* [Exercise instructions] Every line of the entries that holds the word "号解放军新闻传播中心" is to be copied.

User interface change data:

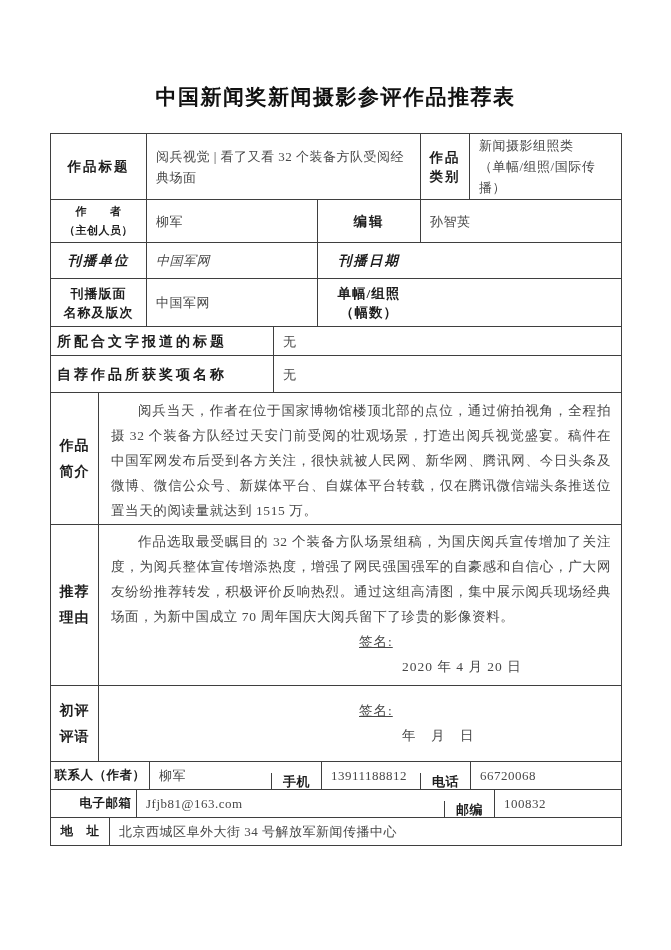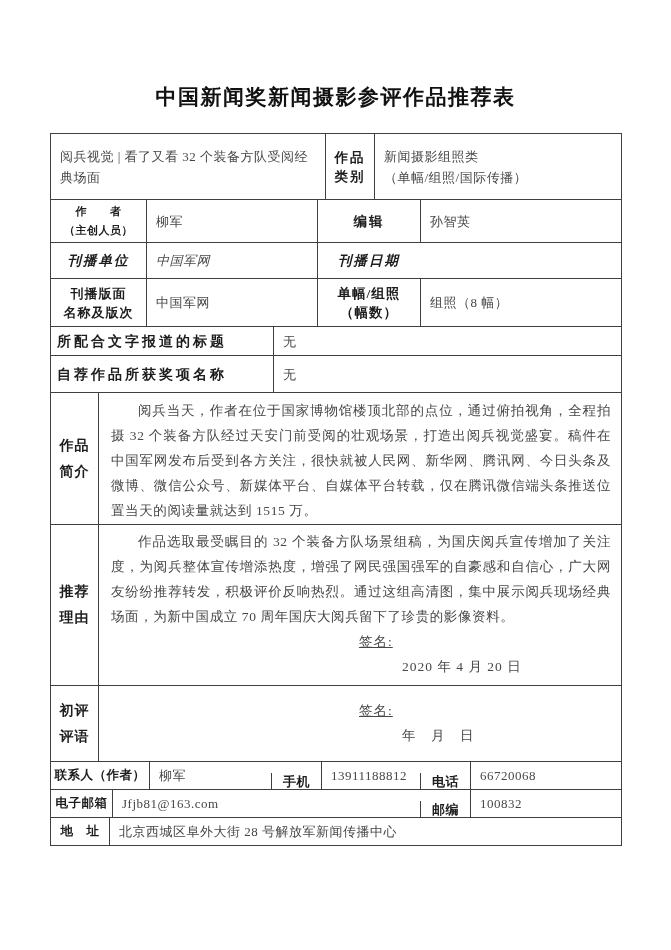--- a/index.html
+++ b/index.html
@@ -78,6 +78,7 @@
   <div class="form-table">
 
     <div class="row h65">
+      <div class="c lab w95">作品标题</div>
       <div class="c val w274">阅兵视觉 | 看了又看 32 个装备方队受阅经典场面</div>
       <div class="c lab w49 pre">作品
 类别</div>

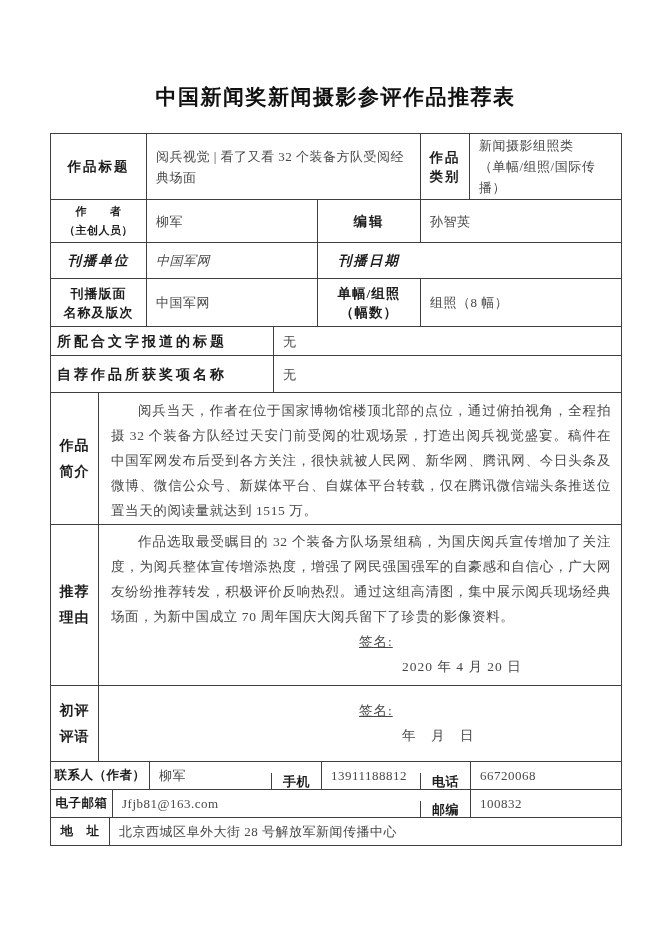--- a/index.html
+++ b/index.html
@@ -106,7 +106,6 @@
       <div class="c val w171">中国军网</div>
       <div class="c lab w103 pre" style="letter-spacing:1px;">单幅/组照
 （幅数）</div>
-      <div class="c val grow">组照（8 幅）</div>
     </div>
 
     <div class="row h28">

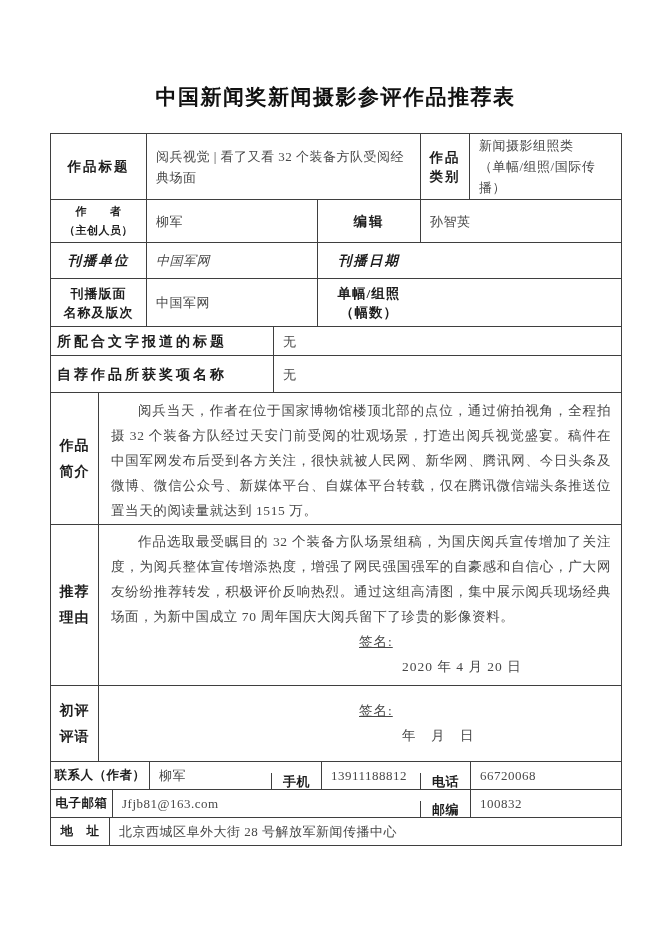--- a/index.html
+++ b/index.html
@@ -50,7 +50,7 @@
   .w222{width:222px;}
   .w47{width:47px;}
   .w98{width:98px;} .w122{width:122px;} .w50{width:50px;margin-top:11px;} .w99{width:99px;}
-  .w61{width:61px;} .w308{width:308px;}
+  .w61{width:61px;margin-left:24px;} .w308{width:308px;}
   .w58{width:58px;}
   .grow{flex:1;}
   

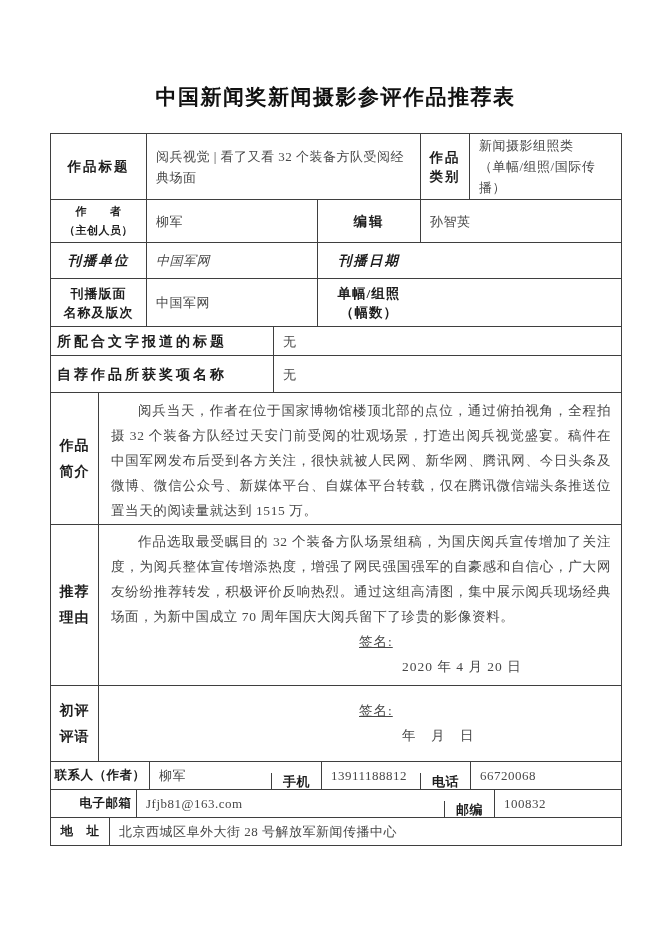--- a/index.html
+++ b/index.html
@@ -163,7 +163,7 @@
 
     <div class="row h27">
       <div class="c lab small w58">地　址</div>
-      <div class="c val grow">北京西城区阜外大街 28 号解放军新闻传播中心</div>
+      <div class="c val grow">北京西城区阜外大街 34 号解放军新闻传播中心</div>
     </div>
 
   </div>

* [Answer area]
-      <div class="c val grow">北京西城区阜外大街 28 号解放军新闻传播中心</div>
+      <div class="c val grow">北京西城区阜外大街 34 号解放军新闻传播中心</div>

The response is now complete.